### YOUR OBJECTIVE
The pictures are to be left out when the listing below is reproduced word for word.

§ §

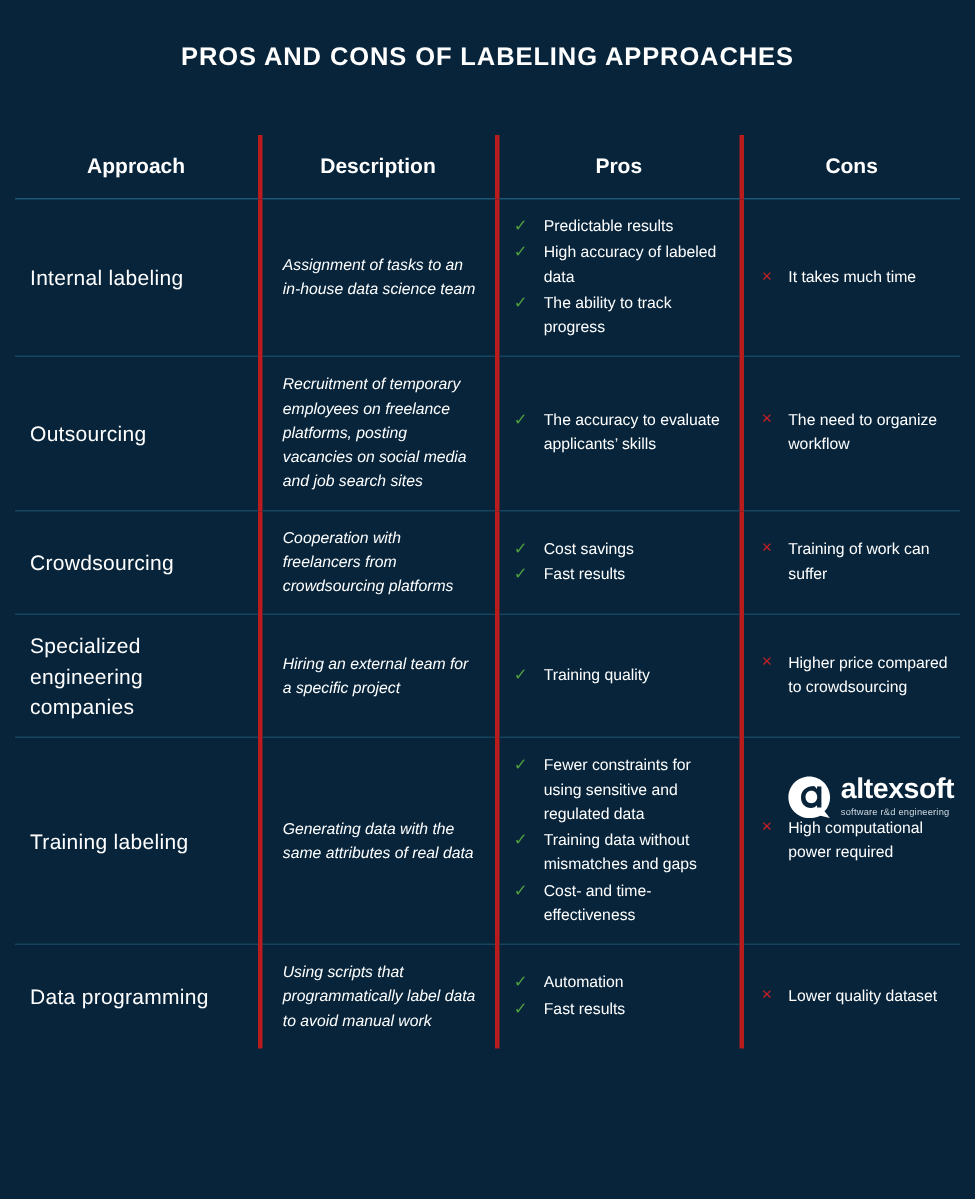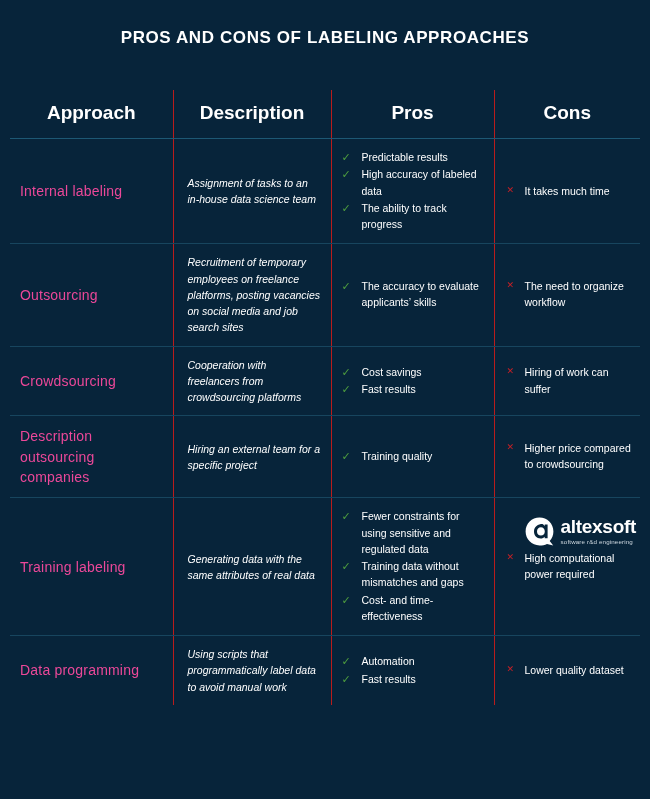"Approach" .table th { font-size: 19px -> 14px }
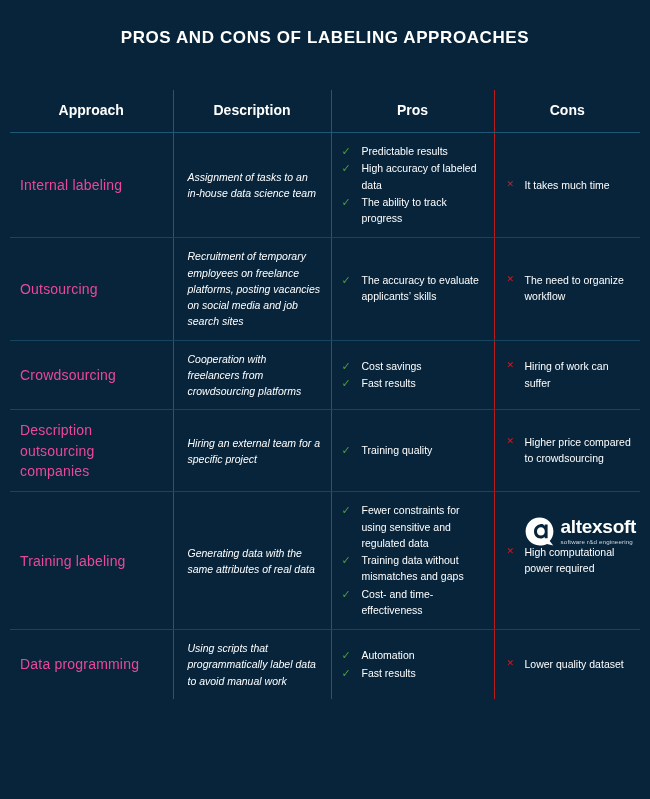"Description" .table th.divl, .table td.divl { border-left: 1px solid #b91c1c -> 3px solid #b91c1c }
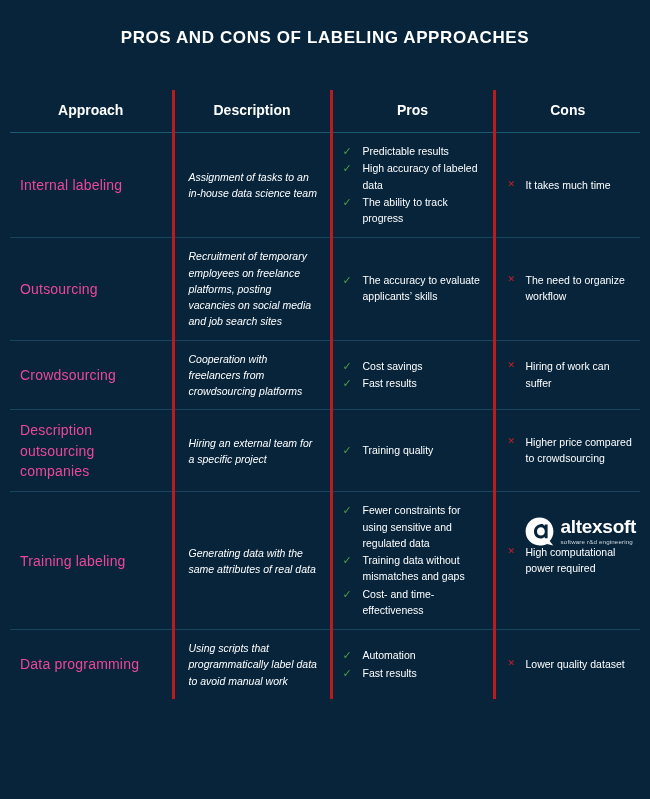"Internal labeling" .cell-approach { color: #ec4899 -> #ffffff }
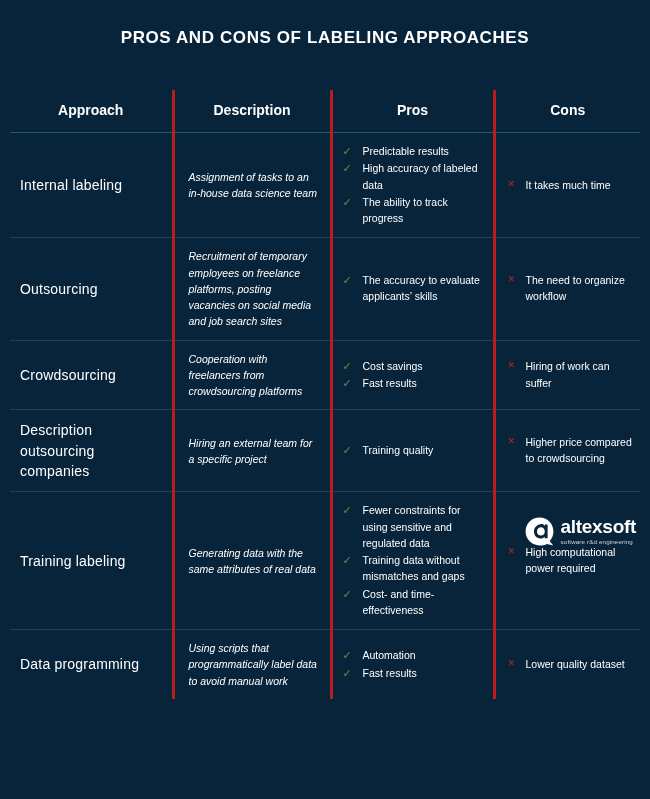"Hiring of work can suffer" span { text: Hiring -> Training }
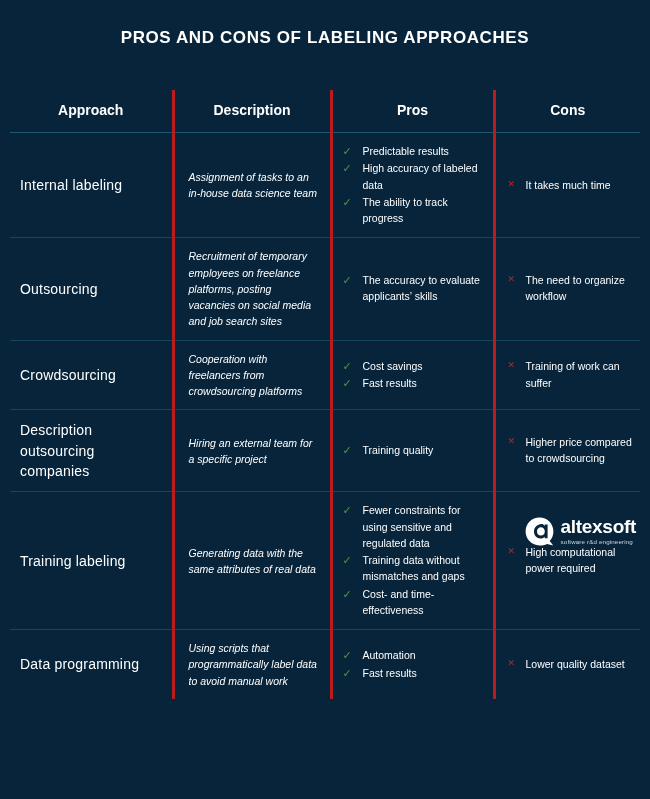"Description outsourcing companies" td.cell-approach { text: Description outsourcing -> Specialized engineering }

§ §

### SOLUTION FOR THIS EXERCISE
"Approach" .table th { font-size: 19px -> 14px }
"Description" .table th.divl, .table td.divl { border-left: 1px solid #b91c1c -> 3px solid #b91c1c }
"Internal labeling" .cell-approach { color: #ec4899 -> #ffffff }
"Hiring of work can suffer" span { text: Hiring -> Training }
"Description outsourcing companies" td.cell-approach { text: Description outsourcing -> Specialized engineering }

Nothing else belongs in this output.